Coy produced a July 22, 1997, memo from Farris to police Lt. Don Bredl in 
which Farris writes that the Austin investigation of officers will be 
dropped because "placing a new officer (APD) into coordinating the 
investigation would not be practical or effective as far as successfully 
completing the investigation."

Farris said he wrote the memo to establish on the record that transferring 
him off the investigation effectively killed it.

"The memo says that because the Austin Police Department was transferring 
me, the resources were being withdrawn, the investigation . . . was being 
closed," he said.

Farris, one of the plaintiffs in the whistle-blower lawsuit, spoke publicly 
about the case for the first time Tuesday.

He said he and other investigators had information that two officers were 
aiding Austin-based drug dealer Roger Lopez, who was convicted of drug 
trafficking in 1998 and sentenced to seven years in prison. But, Farris 
said, a supervisor ordered him to stop investigating in June 1997, a month 
before he was transferred from the narcotics division, where he had served 
for 10 1/2 years.

"There was enough evidence and information on these two officers for the 
investigation to continue," Farris said. "Obviously, we didn't have enough 
to indict. We needed, for the federal conspiracy statute, more of an 
affirmative link to Roger Lopez or any of the other people doing the 
smuggling. We were not afforded that opportunity."

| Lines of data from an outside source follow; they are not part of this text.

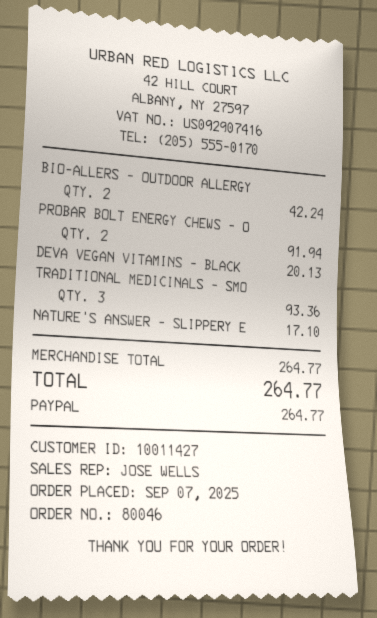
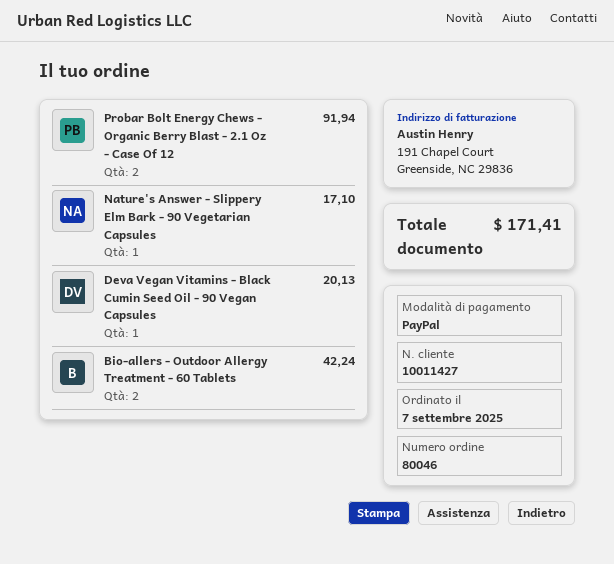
TRADITIONAL MEDICINALS - SMO: 3 for 93.36 -> none
total: 264.77 -> 171.41

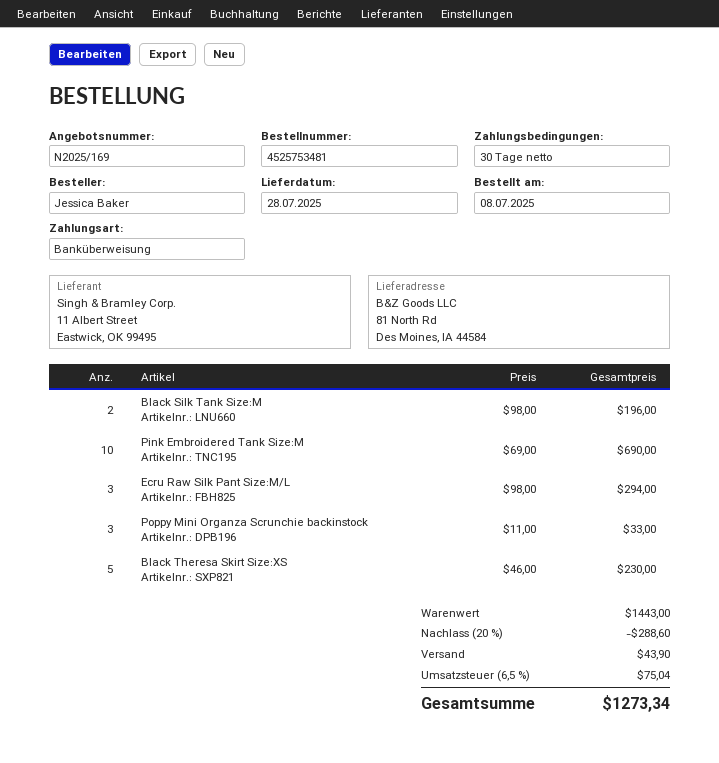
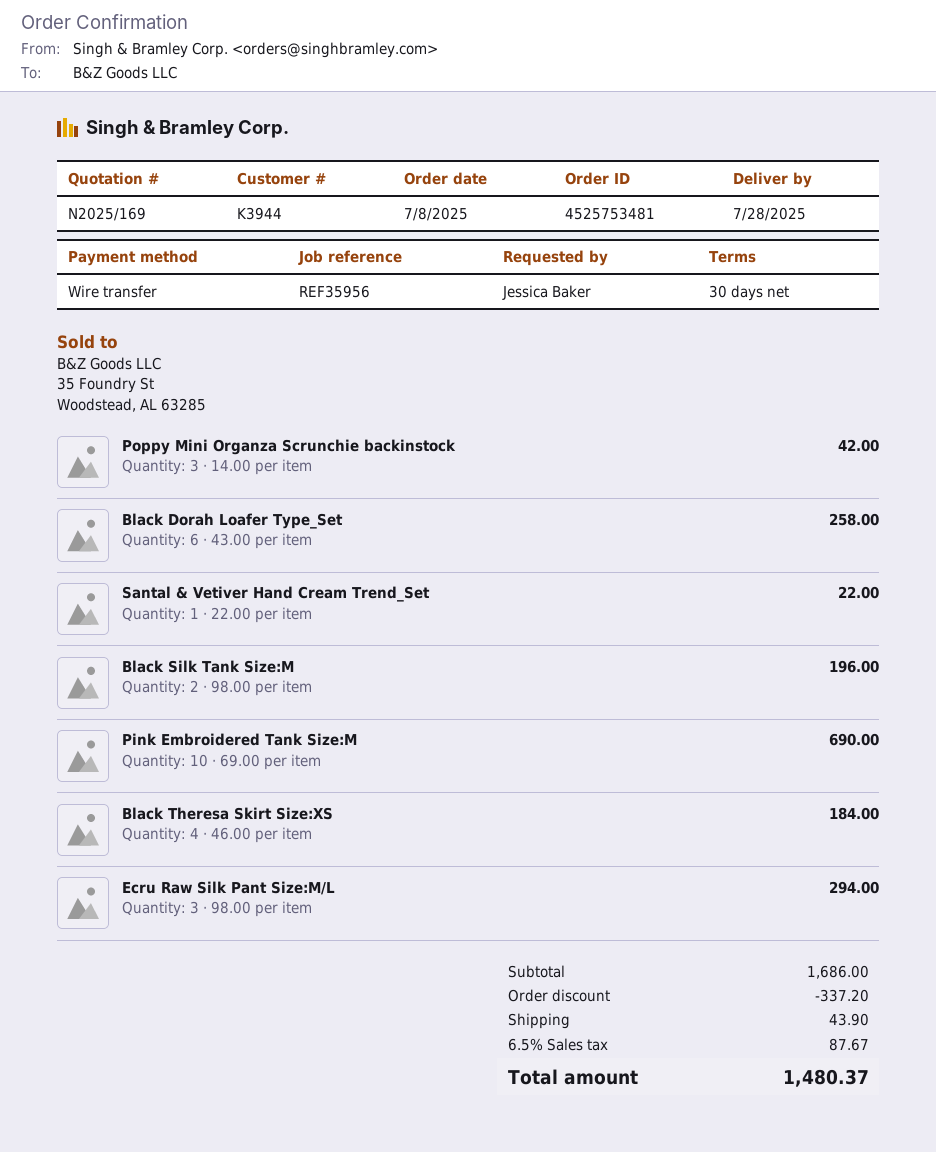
Poppy Mini Organza Scrunchie backinstock: 3 x 11.00 = 33.00 -> 3 x 14.00 = 42.00
Black Theresa Skirt Size:XS: 5 x 46.00 = 230.00 -> 4 x 46.00 = 184.00
Black Dorah Loafer Type_Set: none -> 6 x 43.00 = 258.00
Santal & Vetiver Hand Cream Trend_Set: none -> 1 x 22.00 = 22.00
subtotal: 1443.00 -> 1686.00
discount: 288.60 -> 337.20
tax: 6.5% = 75.04 -> 6.5% = 87.67
total: 1273.34 -> 1480.37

Coy said Farris was never ordered to stop investigating. The assistant 
chief also said it was difficult to believe that transferring a handful of 
officers could shut down a federal investigation.

"With Mark Marshall and all of these resources, one or two APD cops kept 
this entire investigation from being successful," Coy said. "I find that 
very hard to believe."

Robert Pitman, the Austin bureau chief of the U.S. attorney's office, said 
his office works closely with the Austin Police Department and that many of 
the cases his office prosecutes result from officers' hard work.

"It's important to stress that we have full confidence in the Austin Police 
Department," Pitman said.

Mayor Kirk Watson said he was comfortable with how the department handled 
the report and with the leadership of Police Chief Stan Knee, who arrived 
on the job after Mala Sangre had wound down.

"Any time allegations are made of that nature, it creates concern, and you 
want people to get to the bottom of it," Watson said. "I trust that this 
chief who inherited this has . . . taken a thorough approach."